Koronawirus skrócił oczekiwaną długość życia Amerykanów o dwa lata
Oczekiwana średnia długość życia w Stanach Zjednoczonych zmniejszyła się o prawie dwa lata w latach 2018-2020. Eksperci w dużej mierze przypisują to pandemii Covid-19.
Zgodnie z nowym badaniem opublikowanym w British Medical Journal spadek najbardziej dotknął społeczności mniejszościowe, w tym czarnoskórych i Latynosów.
W 2018 roku średnia oczekiwana długość życia Amerykanów wynosiła ok. 78,7 lat. Do końca 2020 roku zniżyła się do ok. 76,9 lat.

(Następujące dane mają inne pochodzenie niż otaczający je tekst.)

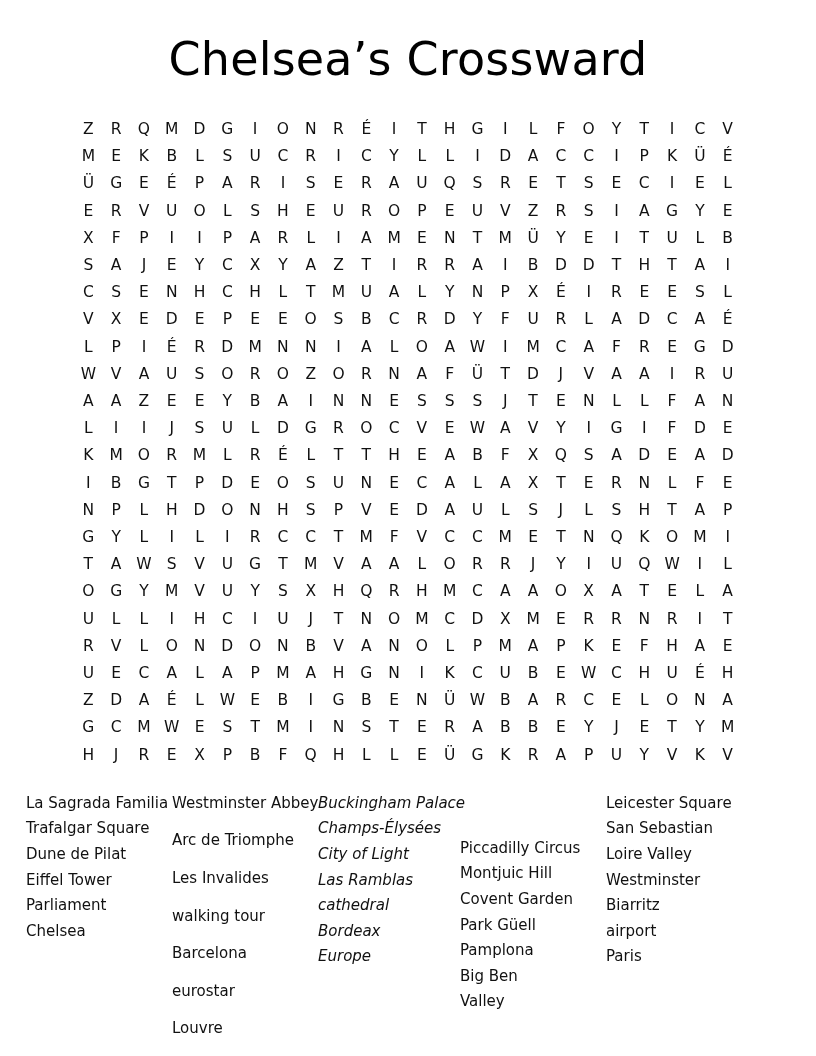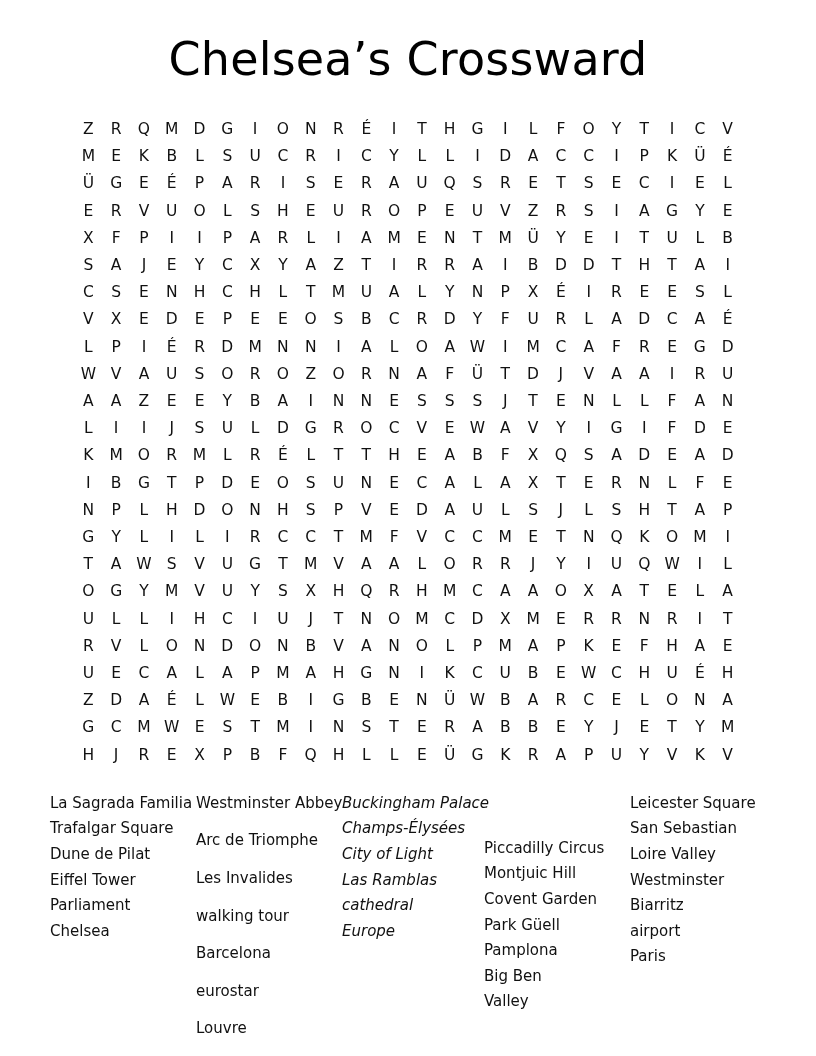--- a/index.html
+++ b/index.html
@@ -59,7 +59,7 @@
   
   .wordlist {
     margin-top: 22px;
-    padding-left: 50px;
+    padding-left: 26px;
     padding-right: 30px;
     display: flex;
     justify-content: flex-start;

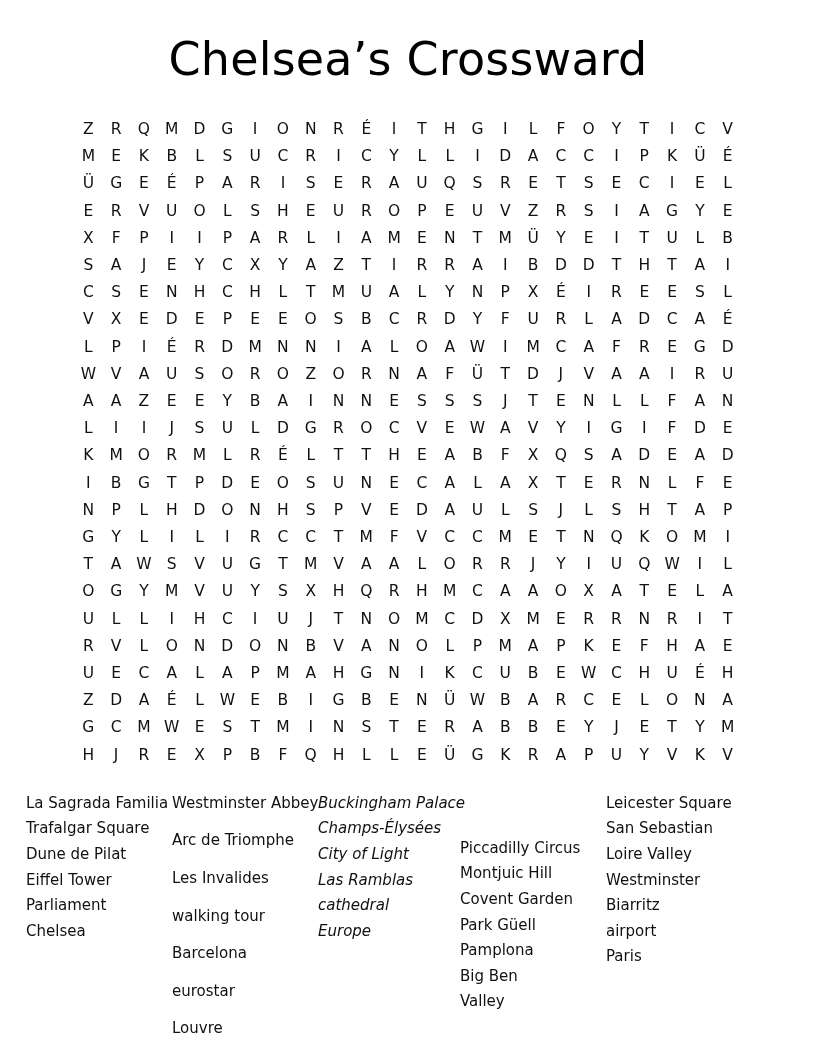--- a/index.html
+++ b/index.html
@@ -745,6 +745,7 @@
         <div class="wl-item">City of Light</div>
         <div class="wl-item">Las Ramblas</div>
         <div class="wl-item">cathedral</div>
+        <div class="wl-item">Bordeax</div>
         <div class="wl-item">Europe</div>
       </div>
       <div class="wl-col c3">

- Nie widzieliśmy takiego spadku od czasów II wojny światowej. To przerażający spadek średniej długości życia - ocenił cytowany przez radio publiczne NPR współautor opracowania Steven Woolf z Virginia Commonwealth University School of Medicine.
Dotychczas w USA bezpośrednio z powodu koronawirusa zmarło ponad 600 000 osób. Do innych czynników wpływających na ograniczenie długowieczności ekspert zalicza zakłócenia w opiece zdrowotnej i w zarządzaniu chorobami przewlekłymi. Wskazuje też na kryzys zdrowia behawioralnego związanego z brakiem pomocy w leczeniu uzależnień i depresji.
- Niedostateczny dostęp do opieki zdrowotnej uderzył w niektórych Amerykanów znacznie mocniej niż w innych. Udokumentowano, że wskaźnik zgonów wśród czarnoskórych obywateli USA był dwukrotnie wyższy niż wśród białych - podkreśla NPR.
Według Woolfa średnia długość życia Afroamerykanów zmniejszyła się o 3,3 roku, a Latynosów o 3,9 roku. Uznał to za wynik systemowych nierówności poprzedzających pandemię. Jego zdaniem wskaźnik określający przewidywaną długość życia w USA ulegnie poprawie, lecz nie odwróci negatywnego trendu.
Opieka medyczna
- Stany Zjednoczone mają jedne z najlepszych szpitali i najwspanialszych naukowców. Ale inne kraje są znacznie lepsze w jakości opieki medycznej dla całej populacji. (…) Mamy duże luki w opiece dla ludzi, którzy potrzebują jej najbardziej - akcentował Woolf.
- To niemożliwe, aby spojrzeć na te szacunki i nie zobaczyć w nich odbicia systemowego rasizmu w USA. Zakres czynników wpływających na to obejmuje nierówność dochodów, sieć bezpieczeństwa socjalnego, nierówności rasowe i dostęp do opieki zdrowotnej - przytacza NPR wypowiedź Lesley Curtis, szefowej Wydziału Nauk o Zdrowiu Ludności w szkole medycznej Uniwersytetu Duke.
Radio cytuje też prezesa Fundacji Roberta Wooda Johnsona, dra Richarda Bessera.
- To badanie jeszcze bardziej niszczy mit, że Stany Zjednoczone są najzdrowszym miejscem do życia na świecie. (…) Na przykład, średnia długość życia w przeważającej części białej społeczności w Princeton (stan New Jersey) jest o 14 lat wyższa niż w oddalonym o zaledwie 14 mil (22.5 km) mieście Trenton w przeważającej części zamieszkanym przez czarnoskórych i Latynosów - podkreślił Besser.
Z kolei Magali Barbieri z Uniwersytetu Kalifornijskiego w Berkeley zauważyła, że już w latach poprzedzających pandemię średnia długość życia w USA spadała (chociaż powoli) w zestawieniu z innymi bogatymi krajami.
Badanie szacuje, że m.in. w Austrii, Finlandii, Francji, Izraelu, Holandii i Wielkiej Brytanii spadek średniej długości życia wynosił 0.22 roku w porównaniu z prawie dwuletnim w Ameryce.
- Niekorzystna sytuacja USA w zakresie śmiertelności w porównaniu z innymi demokracjami o wysokich dochodach w 2020 roku nie jest ani nowa, ani niespodziewana - przekonywała Barbieri, dodając, że pandemia wydaje się potęgować słabości amerykańskiego społeczeństwa.